**WORK TO COMPLETE**.
Go through the entries below and print, exactly, the lines starting at the one with "asteriscos que o ponteiro em questão." and ending at the one with "(Depends on usage)", keeping both ends and no others.

# # # #

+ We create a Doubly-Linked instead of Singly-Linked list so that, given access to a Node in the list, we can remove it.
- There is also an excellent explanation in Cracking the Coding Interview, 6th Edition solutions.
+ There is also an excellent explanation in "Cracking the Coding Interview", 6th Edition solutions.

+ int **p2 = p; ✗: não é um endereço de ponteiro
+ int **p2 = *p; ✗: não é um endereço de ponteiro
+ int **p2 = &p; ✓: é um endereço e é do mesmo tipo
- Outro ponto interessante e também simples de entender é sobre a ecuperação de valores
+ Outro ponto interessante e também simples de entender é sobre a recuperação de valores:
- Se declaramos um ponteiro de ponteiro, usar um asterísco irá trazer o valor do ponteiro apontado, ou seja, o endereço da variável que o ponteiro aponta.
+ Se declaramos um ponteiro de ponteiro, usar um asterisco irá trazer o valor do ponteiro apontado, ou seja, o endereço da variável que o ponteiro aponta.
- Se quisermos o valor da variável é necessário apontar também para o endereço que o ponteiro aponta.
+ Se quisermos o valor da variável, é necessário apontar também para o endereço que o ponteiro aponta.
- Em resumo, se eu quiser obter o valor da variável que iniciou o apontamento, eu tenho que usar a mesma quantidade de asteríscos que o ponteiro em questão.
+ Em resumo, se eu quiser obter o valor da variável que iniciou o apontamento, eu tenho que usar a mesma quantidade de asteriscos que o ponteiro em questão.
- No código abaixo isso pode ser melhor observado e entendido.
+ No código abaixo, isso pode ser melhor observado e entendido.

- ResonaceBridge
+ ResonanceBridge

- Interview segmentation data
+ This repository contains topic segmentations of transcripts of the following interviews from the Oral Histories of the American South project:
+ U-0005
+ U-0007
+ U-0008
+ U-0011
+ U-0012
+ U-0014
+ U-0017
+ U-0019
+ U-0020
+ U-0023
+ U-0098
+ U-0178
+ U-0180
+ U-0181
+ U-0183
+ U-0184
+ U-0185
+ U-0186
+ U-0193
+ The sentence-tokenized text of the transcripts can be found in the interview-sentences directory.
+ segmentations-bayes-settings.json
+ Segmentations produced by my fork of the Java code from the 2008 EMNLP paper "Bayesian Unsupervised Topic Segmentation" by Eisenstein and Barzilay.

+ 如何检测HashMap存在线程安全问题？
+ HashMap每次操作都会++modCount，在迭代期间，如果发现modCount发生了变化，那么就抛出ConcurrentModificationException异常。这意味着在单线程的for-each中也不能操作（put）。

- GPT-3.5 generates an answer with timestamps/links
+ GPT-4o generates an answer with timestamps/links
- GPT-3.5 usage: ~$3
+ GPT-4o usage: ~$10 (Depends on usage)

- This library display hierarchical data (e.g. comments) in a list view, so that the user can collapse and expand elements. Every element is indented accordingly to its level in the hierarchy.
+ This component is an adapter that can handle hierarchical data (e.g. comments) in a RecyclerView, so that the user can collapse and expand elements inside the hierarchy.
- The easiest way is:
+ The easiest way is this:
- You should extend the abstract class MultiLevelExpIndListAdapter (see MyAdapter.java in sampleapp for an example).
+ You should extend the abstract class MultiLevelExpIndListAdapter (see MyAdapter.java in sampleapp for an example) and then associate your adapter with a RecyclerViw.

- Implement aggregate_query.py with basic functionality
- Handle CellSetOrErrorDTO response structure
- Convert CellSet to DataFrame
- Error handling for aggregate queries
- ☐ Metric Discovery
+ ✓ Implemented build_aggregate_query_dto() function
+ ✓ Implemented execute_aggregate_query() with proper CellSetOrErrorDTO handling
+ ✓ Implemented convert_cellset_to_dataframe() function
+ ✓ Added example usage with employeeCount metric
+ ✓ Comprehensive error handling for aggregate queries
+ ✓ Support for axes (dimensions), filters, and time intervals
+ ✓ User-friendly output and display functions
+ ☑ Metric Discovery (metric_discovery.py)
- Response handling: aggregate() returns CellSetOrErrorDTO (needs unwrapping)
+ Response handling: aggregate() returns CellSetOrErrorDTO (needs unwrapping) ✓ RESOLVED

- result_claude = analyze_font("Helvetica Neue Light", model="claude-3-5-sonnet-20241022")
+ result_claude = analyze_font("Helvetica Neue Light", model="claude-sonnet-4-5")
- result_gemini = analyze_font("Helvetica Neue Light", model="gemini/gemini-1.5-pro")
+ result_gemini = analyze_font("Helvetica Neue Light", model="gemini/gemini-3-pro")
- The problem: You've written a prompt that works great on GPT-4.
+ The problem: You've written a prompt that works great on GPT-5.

# # # #

**YOUR SOLUTION**.
+ Em resumo, se eu quiser obter o valor da variável que iniciou o apontamento, eu tenho que usar a mesma quantidade de asteriscos que o ponteiro em questão.
- No código abaixo isso pode ser melhor observado e entendido.
+ No código abaixo, isso pode ser melhor observado e entendido.

- ResonaceBridge
+ ResonanceBridge

- Interview segmentation data
+ This repository contains topic segmentations of transcripts of the following interviews from the Oral Histories of the American South project:
+ U-0005
+ U-0007
+ U-0008
+ U-0011
+ U-0012
+ U-0014
+ U-0017
+ U-0019
+ U-0020
+ U-0023
+ U-0098
+ U-0178
+ U-0180
+ U-0181
+ U-0183
+ U-0184
+ U-0185
+ U-0186
+ U-0193
+ The sentence-tokenized text of the transcripts can be found in the interview-sentences directory.
+ segmentations-bayes-settings.json
+ Segmentations produced by my fork of the Java code from the 2008 EMNLP paper "Bayesian Unsupervised Topic Segmentation" by Eisenstein and Barzilay.

+ 如何检测HashMap存在线程安全问题？
+ HashMap每次操作都会++modCount，在迭代期间，如果发现modCount发生了变化，那么就抛出ConcurrentModificationException异常。这意味着在单线程的for-each中也不能操作（put）。

- GPT-3.5 generates an answer with timestamps/links
+ GPT-4o generates an answer with timestamps/links
- GPT-3.5 usage: ~$3
+ GPT-4o usage: ~$10 (Depends on usage)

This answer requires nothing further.